Sehingga Religion hanya diperuntukkan
untuk diluar Katolik yang
dianggap sebagai kepercayaan sah Roma. Ketika istilah Religion diterapkan pada kepercayaan selain Kristen Katolik-seperti islam,hindu,budha-, mengakibatkan
pengaburan realitas. Menurut Matthes –yang dikutip oleh penulis- logika
perbandingan seharusnya membandingkan dua hal yang berada dibawah unit
abstraksi ketiga yang lebih tinggi. Dicontohkan buah apel dan buah pir dibawah
unit buah-buahan, buah merupakan tertium
comparationis (bagian ketiga perbandingan). Begitu pula perbandingan antara
Kristen dan islam yang diletakkan dibawah unit Religion. Dan Religion
sebagai tertium comparationis. tertium comparationis menunjukkan
masalah pemahaman oleh Eurosentrisme. Pendekatan yang tepat untuk
mengembangkan tertium comparationis adalah dengan jalan pengembangan diskursus alternatif.
Diskursus alternatif ini harus melampaui kritik atas Eurosentrisme agar
muncul konsep dan kategori baru, penafsiran sejarah baru. Akan tetapi
orang-orang non-Eurosentrisme belum memulai untuk mengkritik Eurosentrisme, dan
sampai sekarang sebagian besar hanya masih menerima konsep dan kategori
Eurosentrisme. Pengkritikan ini dilakukan dengan niat dan tujuan untuk
meuniversalkan ilmu sosial. Untuk mewujudkannya diperlukan metateori. Metateori
ini ialah studi teori refleksi yang merupakan kajian mengenai struktur dasar
teori atau konteks sosial kemunculan teori, yang mencakup pengujian terhadap
landasan logika dan metodologinya. Sebagai contoh teori Ibnu Kaldun mengenai
pembentukan negara, terus-menerus didiskusikan metode, landasan dan konteks
sosial kemunculannya. Dalam hal ini penulis menyarankan untuk memulai mengkaji
ulang teori-teori oaring-orang non-Eurosentrisme.

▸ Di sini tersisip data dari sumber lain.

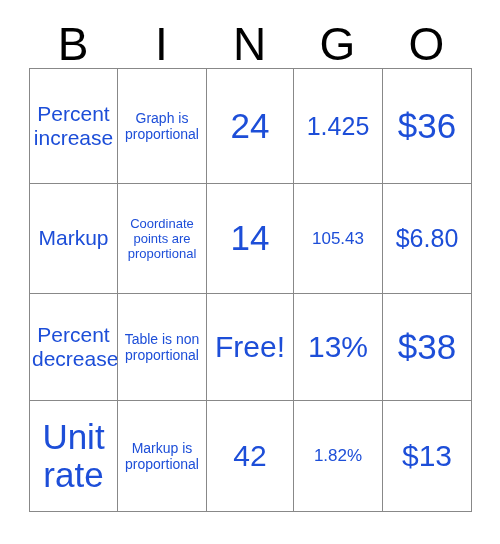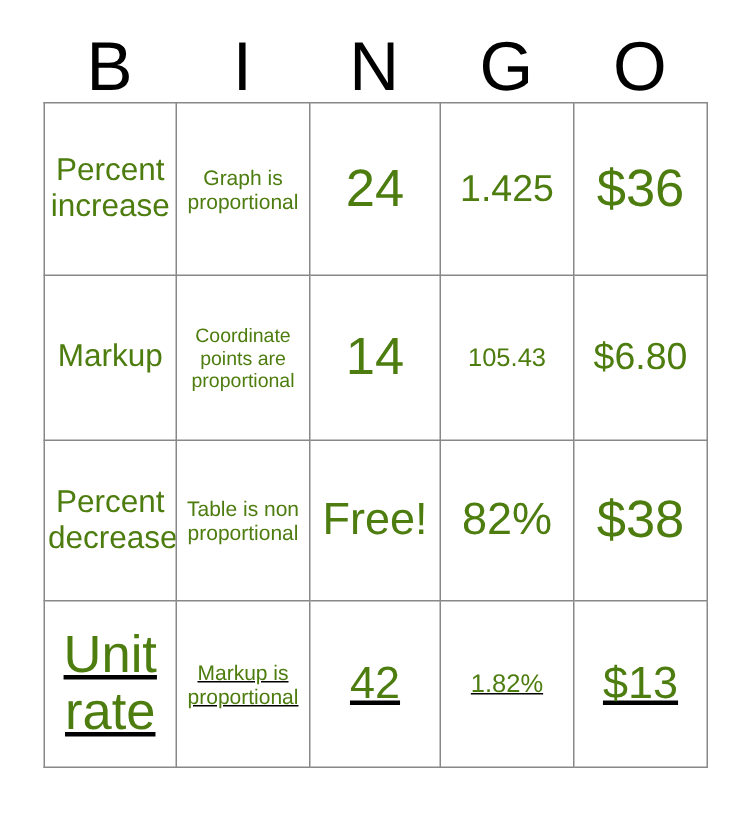--- a/index.html
+++ b/index.html
@@ -65,7 +65,7 @@
     text-align: center;
     vertical-align: middle;
     padding: 2px 2px;
-    color: #4d7c0f;
+    color: #1d4ed8;
     overflow: hidden;
     margin-left: 12px;
   }

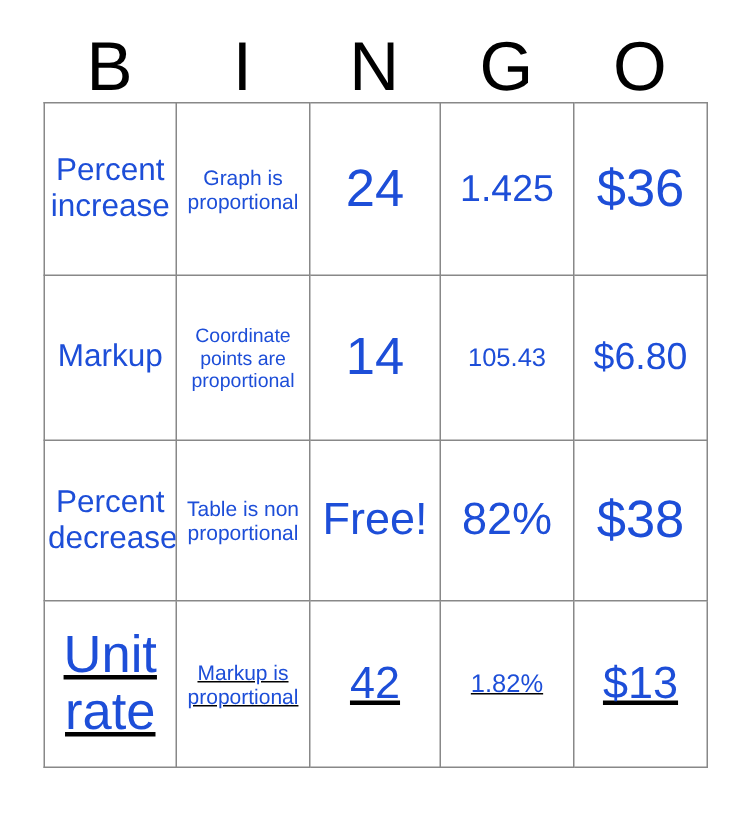--- a/index.html
+++ b/index.html
@@ -133,7 +133,7 @@
         <td class="t-sm">Percent decrease</td>
         <td class="t-tiny">Table is non proportional</td>
         <td class="t-lg">Free!</td>
-        <td class="t-lg">82%</td>
+        <td class="t-lg">13%</td>
         <td class="t-xl">$38</td>
       </tr>
       <tr class="r3">

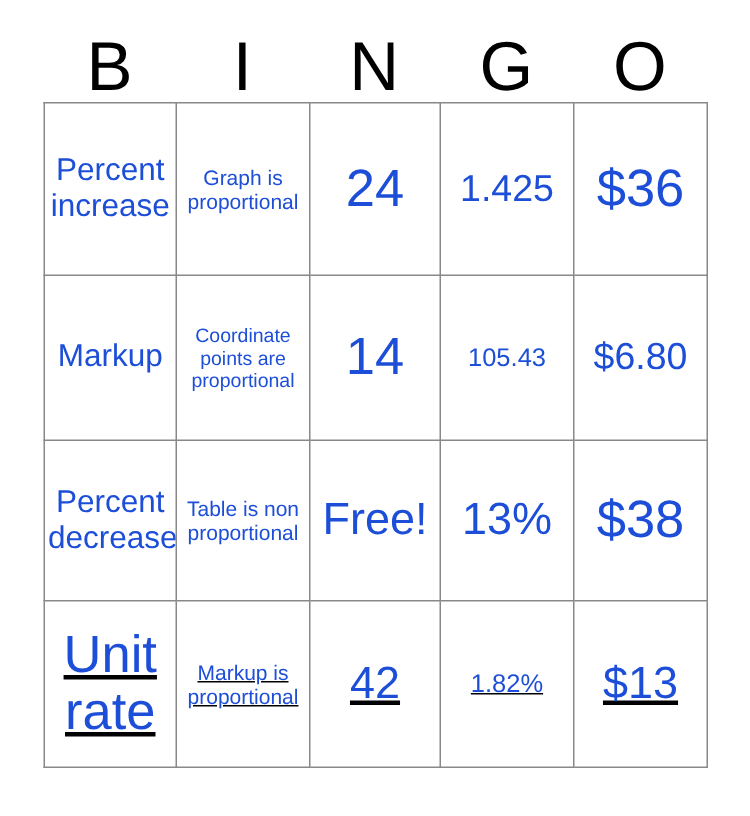--- a/index.html
+++ b/index.html
@@ -81,7 +81,7 @@
   .r0 { height: 92px; }
   .r1 { height: 88px; }
   .r2 { height: 86px; }
-  .r3 { height: 89px; text-decoration: underline; }
+  .r3 { height: 89px; }
   .r4 { height: 89px; }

Pengkajian ini bukan sekedar
deskriptif ataupun membandingkan, tetapi menghasilkan teori baru dengan
menekankan pengambilan sumber dari sumber yang sampai sekarang dipinggirkan dan
tak dipakai.
Pembelajaran timur selama ini berkencenderungan pada diskusi tentang
karya Mark, Weber dan Durkheim. Untuk menciptakan diskursus alternatif, diperlukan
beberapa perubahan dalam pembelajaran. Yakni perkenalan terhadap teori non-Eurosentrisme. Tujuannya ialah agar
mengetahui asal-usul peradaban modern yang multibudaya, kontribusi orang-orang
muslim, India dan Cina, aspek-aspek dari semua peradaban, nilai-nilai dan
masalah umum yang dihadapi semua umat manusia. Menetralkan Eurosentrisme dalam
ilmu sosial membutuhkan keaktifan untuk memperkenalkan ide-ide
non-Eurosentrisme. Penulis memberikan usulan untuk menyebarkan kesadaran
kebutuhan diskursus alternatif dalam ilmu sosial, agar memunculkan perspektif
yang universal dalam ilmu sosial dan tidak terdapat dikotomi non-Eurosentrisme.